German renewable-energy developers such as Juwi Solar, Gehrlicher Gruppe, and Blitzstrom began using First Solar modules in large rooftop installations and field-based solar parks in 2005. In February, Juwi Solar picked First Solar’s modules for its 40-megawatt solar park in Saxony; upon its completion in 2009, the park’s 550,000 First Solar modules will cover an area equal to 160 football fields.
At the Solar 2007 conference in Cleveland earlier this month, First Solar COO Chip Hambro said that the company anticipates slashing the price it charges for modules (as opposed to its manufacturing cost) from more than $2 per watt today to $1.25 per watt or less within five years. The company would do this largely by further boosting the modules’ power output.
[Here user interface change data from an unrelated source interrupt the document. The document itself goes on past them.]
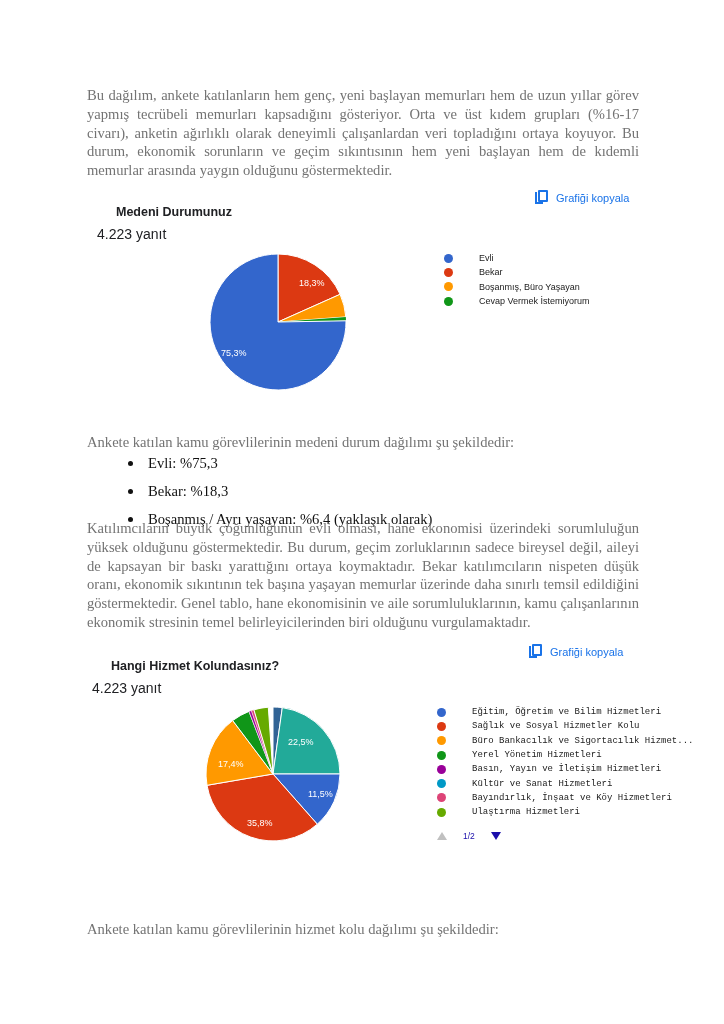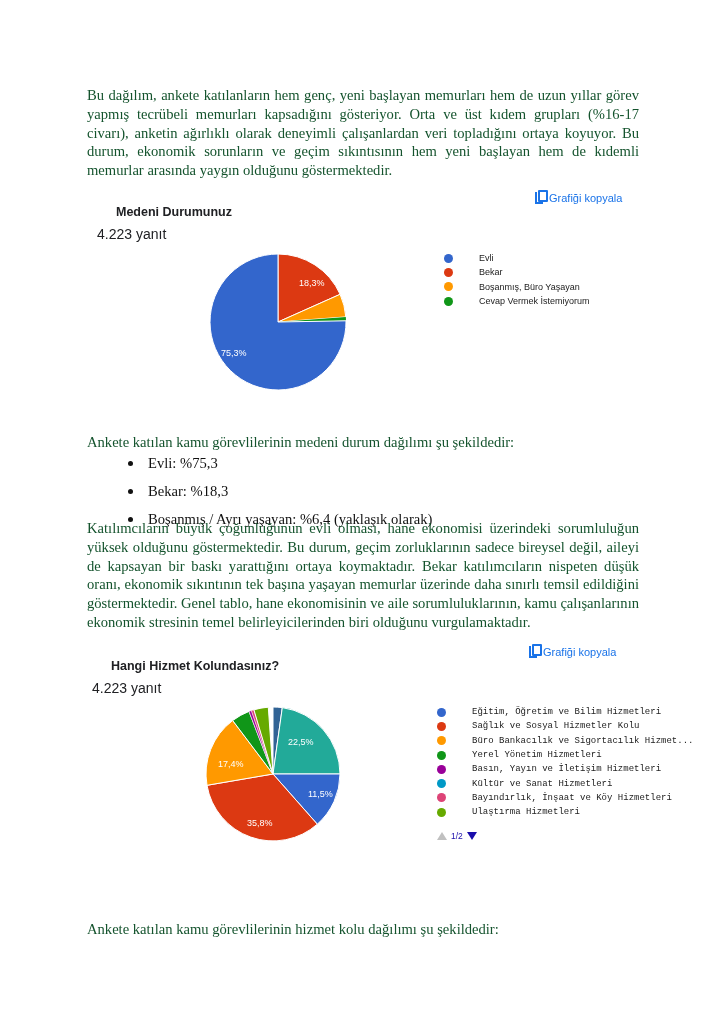--- a/index.html
+++ b/index.html
@@ -1,21 +1,21 @@
 <!DOCTYPE html>
 <html><head>
 <meta charset="utf-8">
 <style>
   html, body { margin: 0; padding: 0; background: #ffffff; }
   body { width: 724px; height: 1024px; position: relative; overflow: hidden; }
   .page { position: absolute; left: 0; top: 0; width: 724px; height: 1024px; }
   .para {
     position: absolute; left: 87px; width: 552px;
     font-family: "Liberation Serif", serif; font-size: 14.6px; line-height: 18.8px;
-    color: #14532d; text-align: justify; margin: 0;
+    color: #737373; text-align: justify; margin: 0;
   }
   .para.last-left { text-align-last: left; margin-top: 24px; }
   .bullets {
     position: absolute; left: 87px; width: 552px;
     font-family: "Liberation Serif", serif; font-size: 14.6px; color: #111;
     list-style: none; margin: 16px; padding: 0;
   }
   .bullets li { position: relative; padding-left: 45px; height: 28px; line-height: 18px; }
   .bullets li .dot {
     position: absolute; left: 25px; top: 7px; width: 5px; height: 5px; border-radius: 50%; background: #111;
@@ -23,31 +23,31 @@
   .card { position: absolute; left: 87px; width: 560px; }
   .card-title {
     position: absolute; left: 10px; top: 12px;
     font-family: "Liberation Sans", sans-serif; font-weight: bold; font-size: 12.5px; color: #202124; padding-left: 19px;
   }
   .card-sub {
     position: absolute; left: 10px; top: 33px;
     font-family: "Liberation Sans", sans-serif; font-size: 14px; color: #202124;
   }
   .copy-btn {
-    position: absolute; top: -3px; display: flex; align-items: center; cursor: pointer;
+    position: absolute; top: -3px; display: flex; align-items: center; gap: 7px; cursor: pointer;
     font-family: "Liberation Sans", sans-serif; font-size: 11px; color: #1a73e8;
   }
   .copy-icon { width: 14px; height: 15px; position: relative; }
   .copy-icon .back { position: absolute; left: 0; top: 2px; width: 3px; height: 12px; border-left: 2px solid #1a73e8; border-bottom: 2px solid #1a73e8; box-sizing: border-box; width: 8px; }
   .copy-icon .front { position: absolute; left: 3px; top: 0; width: 10px; height: 12px; border: 2px solid #1a73e8; box-sizing: border-box; border-radius: 1px; }
   .pie { position: absolute; }
   .legend { position: absolute; font-family: "Liberation Sans", sans-serif; font-size: 9px; color: #222; }
   .legend-item { display: flex; align-items: center; height: 14.3px; white-space: nowrap; gap: 20px; }
   .legend-dot { width: 9px; height: 9px; border-radius: 50%; margin-right: 6px; flex: 0 0 auto; }
-  .pager { position: absolute; display: flex; align-items: center; gap: 4px; font-family: "Liberation Sans", sans-serif; font-size: 8.5px; color: #1a0dab; }
+  .pager { position: absolute; display: flex; align-items: center; gap: 16px; font-family: "Liberation Sans", sans-serif; font-size: 8.5px; color: #1a0dab; }
   .tri-up { width: 0; height: 0; border-left: 5px solid transparent; border-right: 5px solid transparent; border-bottom: 8px solid #c0c0c0; }
   .tri-down { width: 0; height: 0; border-left: 5px solid transparent; border-right: 5px solid transparent; border-top: 8px solid #1a0dab; cursor: pointer; }
 </style>
 </head>
 <body>
 
 <div class="page">
 
   <p class="para" style="top:86px;">Bu dağılım, ankete katılanların hem genç, yeni başlayan memurları hem de uzun yıllar görev yapmış tecrübeli memurları kapsadığını gösteriyor. Orta ve üst kıdem grupları (%16-17 civarı), anketin ağırlıklı olarak deneyimli çalışanlardan veri topladığını ortaya koyuyor. Bu durum, ekonomik sorunların ve geçim sıkıntısının hem yeni başlayan hem de kıdemli memurlar arasında yaygın olduğunu göstermektedir.</p>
Zweibel’s startup, PrimeStar Solar, based in Golden, CO, is also betting on higher efficiency. PrimeStar seeks to commercialize a more sophisticated module design developed at NREL, which holds the efficiency record for laboratory-made cells at 16.5 percent (compared with 14.5 percent for First Solar’s best lab cells). Zweibel says that cadmium telluride technology offers a “clear physical pathway” to cut the cost of solar energy from 15 to 30 cents per kilowatt hour today to 5 cents per kilowatt hour–just above the average cost of coal-fired power in the United States.
However, First Solar’s original plant in Ohio is now largely depreciated, meaning the loss of an economic benefit. As First Solar produces more from its new module plant in Germany and a third plant that’s under way in Malaysia, the company may have more work to do to deliver on its promise to cut its price for a watt of module to less than $1.25.